The OS prevents this in a few ways. One is to enforce ordering — if every process always acquires resources in the same order, deadlock cannot occur. Another is to detect cycles in the resource-allocation graph and break one of them — usually by killing the process. Another is to require processes to declare in advance which resources they will need, so the OS can grant or refuse the request without committing.

The deeper lesson — and this generalises beyond operating systems — is that whenever you have multiple actors sharing scarce resources, you need a protocol for arbitration. Without one, the system eventually deadlocks. With one, the system either runs smoothly or fails predictably.

We will see this pattern again. In distributed systems. In databases. In real life. Wherever there are limited resources and competing demands, the question is the same: who decides, and how?

Wrapping the layer cake.

The OS, in summary, sits between the hardware and your code.
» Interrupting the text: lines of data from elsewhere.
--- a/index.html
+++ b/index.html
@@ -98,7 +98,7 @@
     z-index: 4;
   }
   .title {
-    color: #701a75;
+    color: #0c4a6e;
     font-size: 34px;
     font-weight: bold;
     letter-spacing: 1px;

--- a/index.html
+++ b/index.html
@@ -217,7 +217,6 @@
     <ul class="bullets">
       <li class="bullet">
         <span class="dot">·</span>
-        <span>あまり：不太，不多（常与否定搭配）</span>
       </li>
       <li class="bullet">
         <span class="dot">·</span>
It boots after the BIOS, it manages every resource on the machine, it gives every process its own view of memory, it schedules CPU time, it arbitrates conflicts, and it shuts down cleanly when you ask it to.
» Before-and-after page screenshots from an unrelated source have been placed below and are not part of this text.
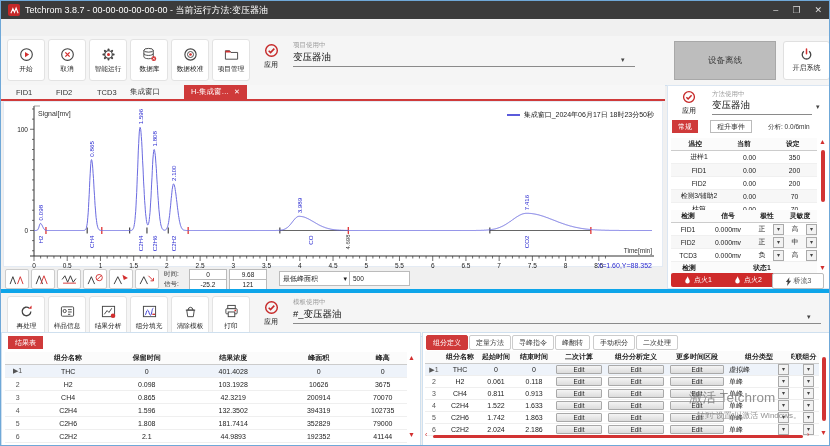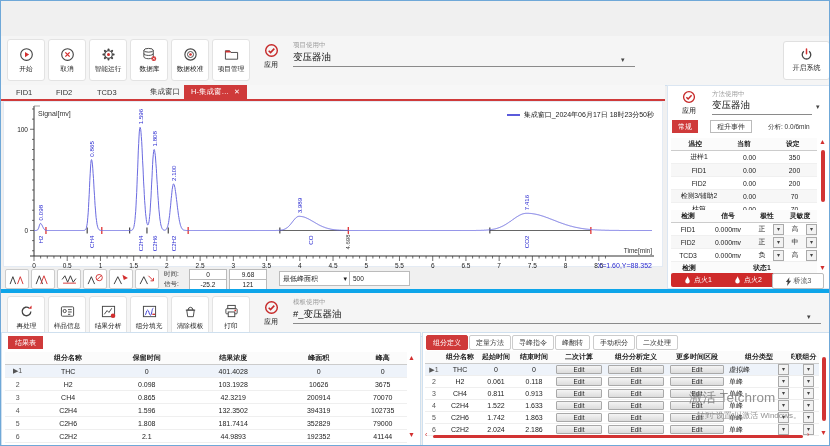--- a/index.html
+++ b/index.html
@@ -97,6 +97,19 @@
 
 <div id="app">
 
+  <div id="titlebar">
+    <span id="title-icon">
+      <svg width="9" height="9" viewBox="0 0 10 10">
+          <path d="M1 8 L3.2 3 L5 7 L6.8 2.2 L9 8" fill="none" stroke="#fff" stroke-width="1.2"></path>
+        </svg>
+    </span>
+    <span>Tetchrom 3.8.7 - 00-00-00-00-00-00 - 当前运行方法:变压器油</span>
+    <span id="win-controls">
+      <span>–</span>
+      <span>❐</span>
+      <span>✕</span>
+    </span>
+  </div>
 
 
   <div id="toolbar-top">

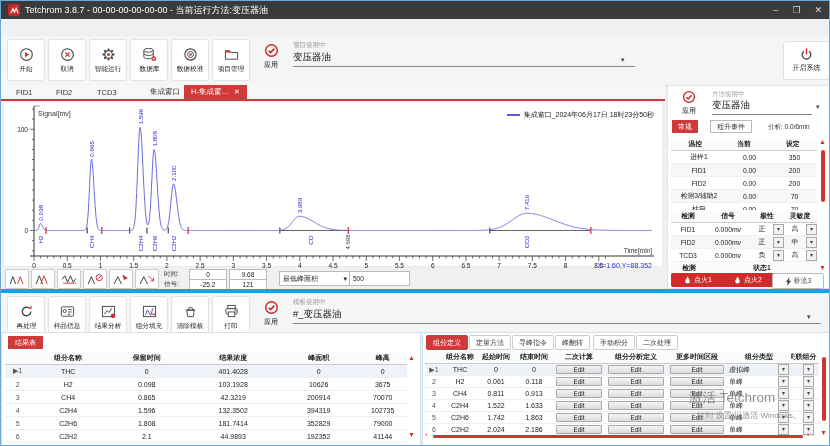--- a/index.html
+++ b/index.html
@@ -189,6 +189,9 @@
     <span class="sel-caption" style="left:292px;top:5px">项目使用中</span>
     <div class="sel-value" style="left:292px;top:15px;width:342px">变压器油</div>
     <span class="dd-arrow" style="left:620px;top:20px">▾</span>
+    <div id="offline-btn">
+        <span>设备离线</span>
+      </div>
     <div id="power-btn">
       <span>
           <svg width="13" height="13" viewBox="0 0 14 14">

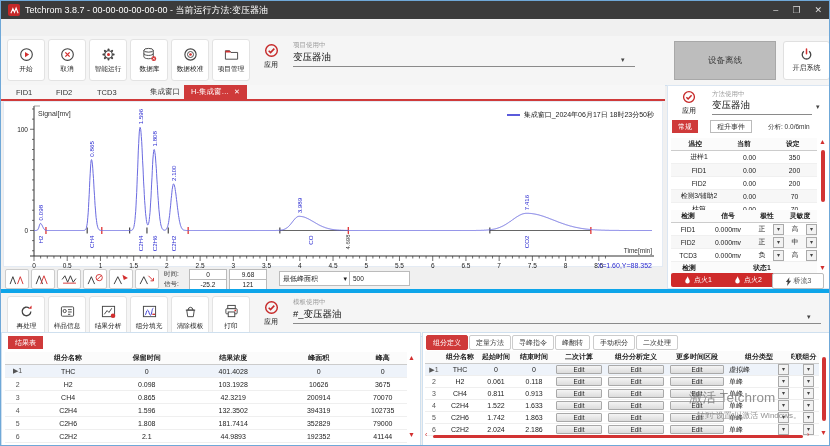--- a/index.html
+++ b/index.html
@@ -213,7 +213,7 @@
     <div class="ctab" style="left:89px">
         <span>TCD3</span>
       </div>
-    <div class="ctab" style="left:142px">
+    <div class="ctab" style="left:122px">
         <span>集成窗口</span>
       </div>
     <div class="ctab active" style="left:183px">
Above the kernel sits the shell — the program you actually interact with. The shell is the bridge between you and the kernel. It might be a graphical desktop on a Mac. It might be a terminal on a server. It might be a TTY on a single-user Linux system in single-user mode. The kernel does the work; the shell is where you talk to it.

The next chapter is about the philosophy that makes Linux feel different from every other OS you have used. Then we will look at processes in depth, then at virtual machines and containers. The thread that ties them all together is the one we just laid out: the OS is what turns a machine into a computer.

Push On It

  1. Boot a Linux distribution (in a VM is fine — we will get to those in chapter 4 of this part). Run dmesg immediately after login. Read every line until you reach the login prompt. Annotate, for at least 20 lines, what just happened.
  2. Look up your machine's BIOS or UEFI settings (reboot, press the appropriate key — F2, Del, etc.). Browse them. Note the device boot order, the secure boot setting, and any settings related to virtualisation. Do not change anything you do not understand.
  3. Read about virtual memory and the role of the MMU. Walk the chain from a malloc() in your code to a physical page in DRAM. Where does the OS make the address translation happen, and where does the hardware help it?
  4. Look up sysctl vm.swappiness on a Linux system. What does the current value mean? What changes when you raise or lower it? Read at least one informed argument for setting it to a non-default value.

Watch the Boot

Boot any Linux distribution in single-user mode (or watch a verbose boot log via `dmesg` after booting normally). Identify, in order: BIOS handoff, kernel load, device discovery, init system handoff, daemon startup. You are watching a layered system come to life.

Flashcards (6)

What is the BIOS, and where does it live?

What lives at sector 0, position 0 of a bootable disk?

Why can't a computer just run one program forever?